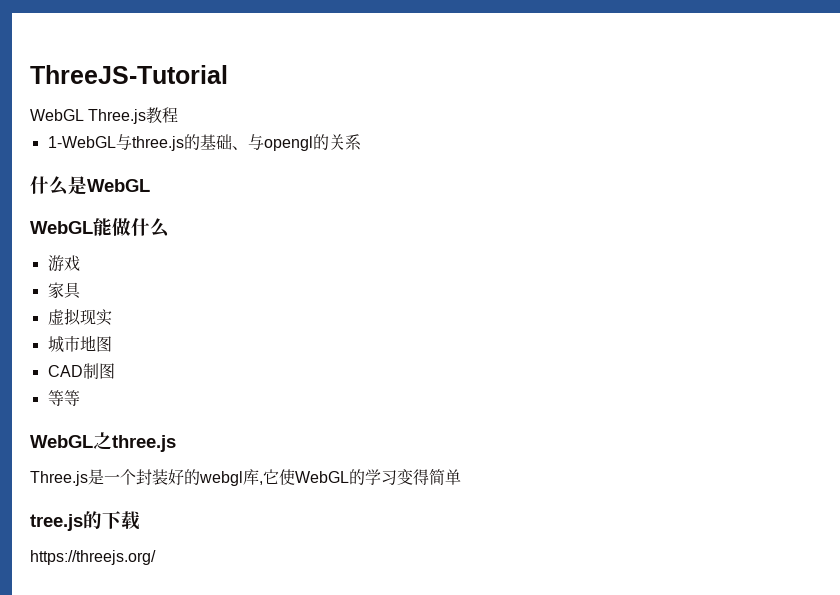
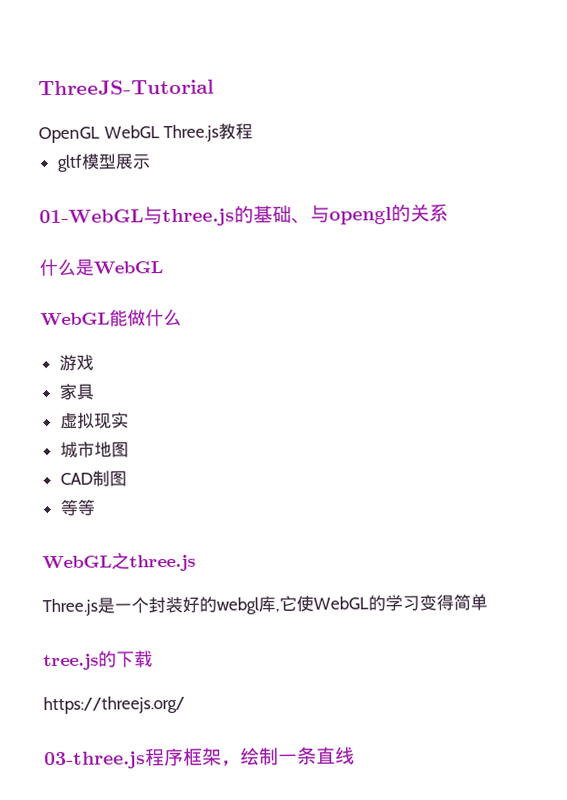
- WebGL Three.js教程
+ OpenGL WebGL Three.js教程
- 1-WebGL与three.js的基础、与opengl的关系
+ gltf模型展示
+ 01-WebGL与three.js的基础、与opengl的关系
+ 03-three.js程序框架，绘制一条直线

________________________________________

Exercise brief: Copy out every entry above exactly. Leave the pictures out.

Task output:
- WebGL Three.js教程
+ OpenGL WebGL Three.js教程
- 1-WebGL与three.js的基础、与opengl的关系
+ gltf模型展示
+ 01-WebGL与three.js的基础、与opengl的关系
+ 03-three.js程序框架，绘制一条直线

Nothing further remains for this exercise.